The blood bank at Princess Margaret Hospital (PMH) is running “critically low” on its supply of blood, Minister of Health Dr. Duane Sands said yesterday.
Sands attributed the increasing demand to the “epidemic of violence” in the country.
In recent weeks, the Public Hospitals Authority (PHA) has put out several calls for blood donations.
“When we look at the number of units of blood donated and the number of units of blood required, there’s a mismatch,” Sands told reporters.
“So to give you specific information, last year we would have collected just over 3,600 units of blood. We would have had about 5,600 people go in and donate or attempt to donate and from that 5,600 we were able to get 3,600 units of blood.
“Now only 20 percent of blood donations are voluntary. The overwhelming majority of people who donate go in because mommy needs a unit of blood, daddy needs a unit of blood, my wife, my husband, etc.
“If you look at the demand between 2017 and 2018, we would have had 1,500 patients that had gunshots, stabbings, assaults, etc, requiring blood [and] another 1,500 with motor vehicle accidents.
“That doesn’t include cancer patients, kidney failure patients, etc. When we move to 2018/2019, the number is roughly the same, about 1,300 and 1,300.”
Sands noted that while the demand on the blood bank is huge, the current number of voluntary blood donations are not enough.
“The consequence right now is the blood bank is pretty dry and so we need all Bahamians, everybody, take a little time to give the gift of life,” he said.
In March, Sands told The Nassau Guardian that data compiled by the PHA detailing incidents of violence presented at PMH and Rand Memorial Hospital in Grand Bahama from 2013 through 2018, painted a picture of an “epidemic of violence” with those facilities treating more than a combined 11,000 assaults, rapes, stabbings and gunshot wounds in that time.

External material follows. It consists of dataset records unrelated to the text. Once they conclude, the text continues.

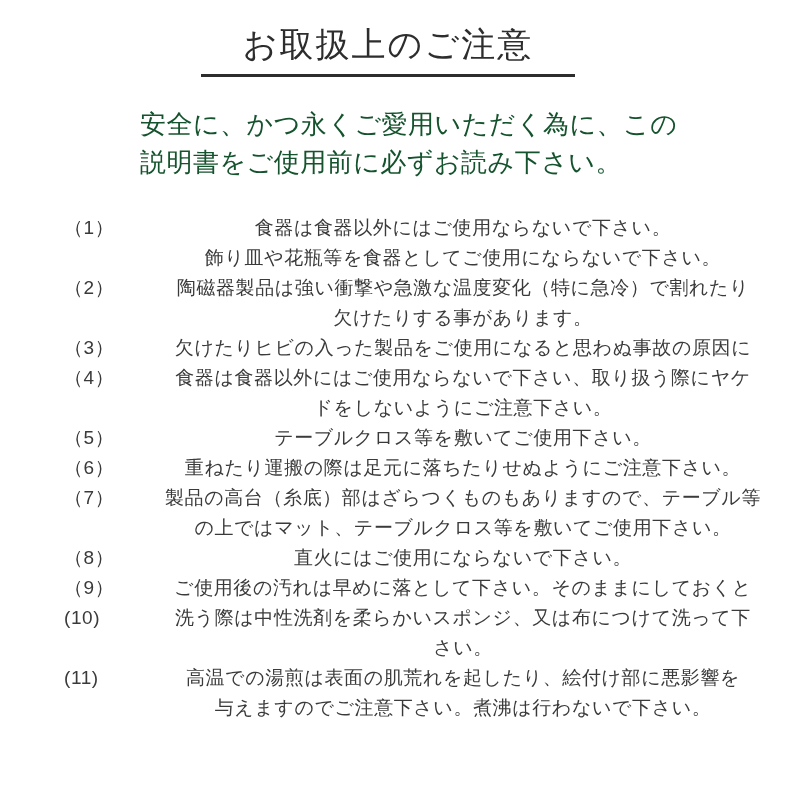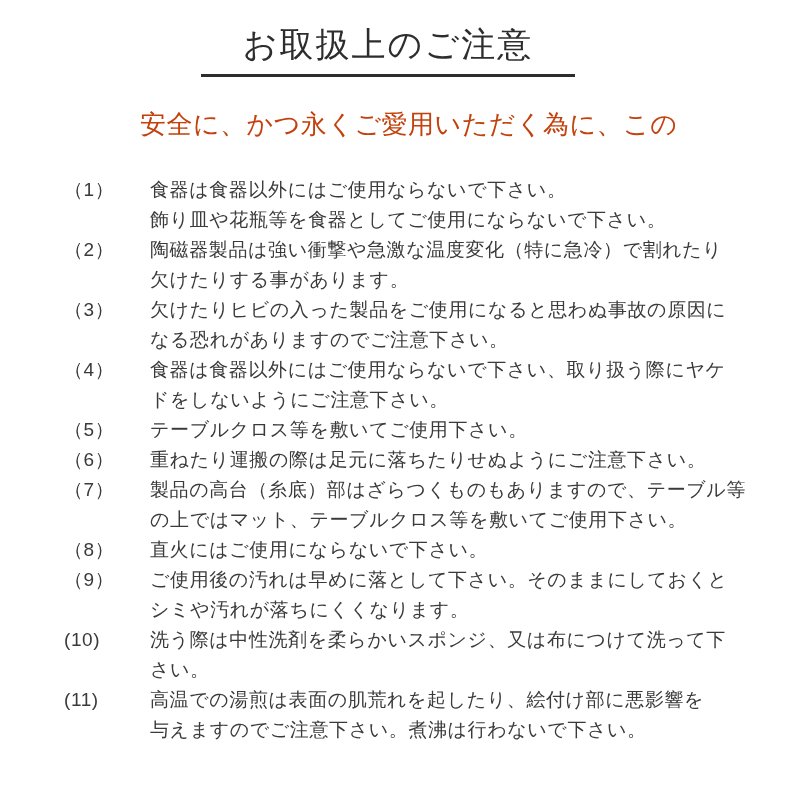--- a/index.html
+++ b/index.html
@@ -35,7 +35,7 @@
     margin: 28px 0 0 140px;
     font-size: 26px;
     line-height: 38px;
-    color: #c2410c;
+    color: #14532d;
     letter-spacing: 0.5px;
   }
   .notes {

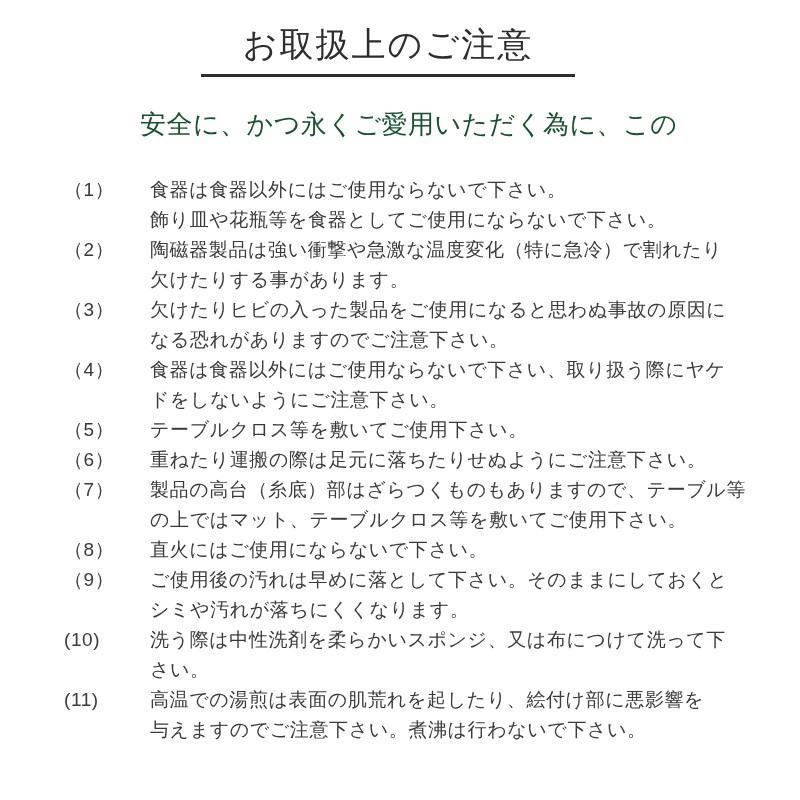--- a/index.html
+++ b/index.html
@@ -74,6 +74,7 @@
 
   <p class="intro">
     <span>安全に、かつ永くご愛用いただく為に、この</span><br>
+    <span>説明書をご使用前に必ずお読み下さい。</span>
   </p>
 
   <div class="notes">

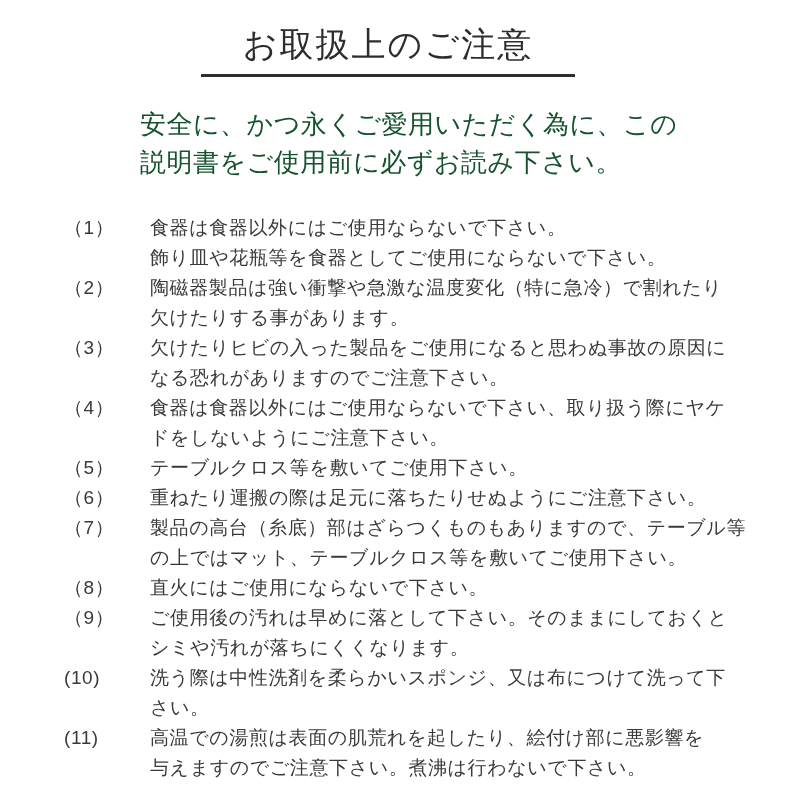--- a/index.html
+++ b/index.html
@@ -58,6 +58,7 @@
   .note .lines {
     flex: 1 1 auto;
     margin-left: 12px;
+    text-align: center;
   }
   .note .line {
     white-space: nowrap;

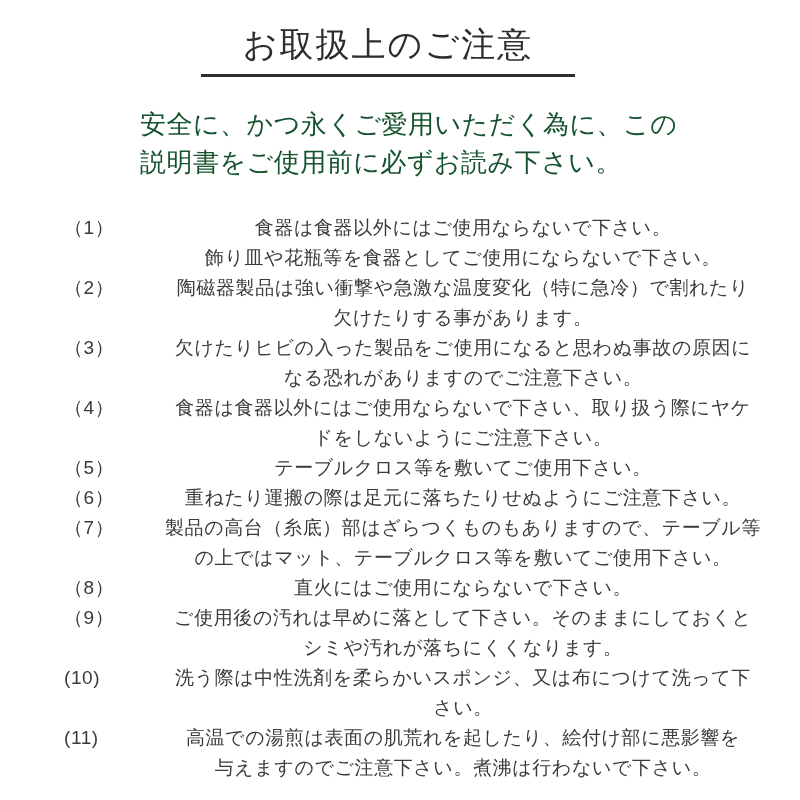--- a/index.html
+++ b/index.html
@@ -97,7 +97,6 @@
         <span class="num">（3）</span>
         <div class="lines">
           <div class="line">欠けたりヒビの入った製品をご使用になると思わぬ事故の原因に</div>
-          <div class="line">なる恐れがありますのでご注意下さい。</div>
         </div>
       </div>
       <div class="note">

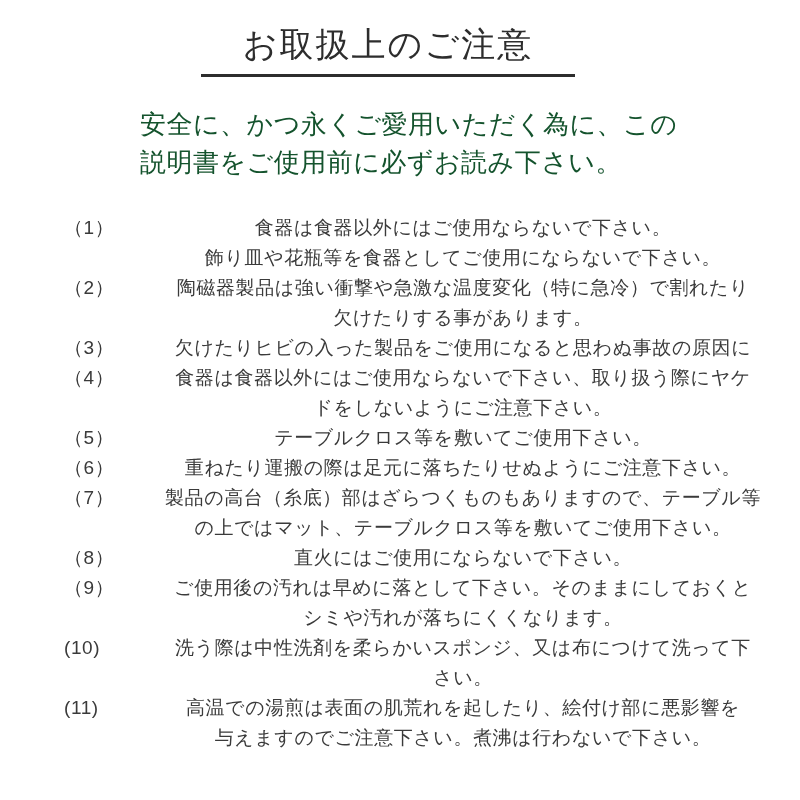--- a/index.html
+++ b/index.html
@@ -135,7 +135,6 @@
         <span class="num">（9）</span>
         <div class="lines">
           <div class="line">ご使用後の汚れは早めに落として下さい。そのままにしておくと</div>
-          <div class="line">シミや汚れが落ちにくくなります。</div>
         </div>
       </div>
       <div class="note">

The information further illustrates the strain the country’s main hospitals have been under to deal with high levels of violence that health officials have been highlighting in recent years.
Sands added yesterday, “We run critically low most of the time. Bear in mind that after a blood drive, we’ll top up and get to an acceptable level, but relative to the demand, relative to the clinical need of the country, we’re always kind of just hanging on and I think this is an issue of volunteerism.
“The clarion call needs to be that we have to be our brother’s and sister’s keeper and to recognize that that unit of blood that is needed could be the one that you need in order to save your life.”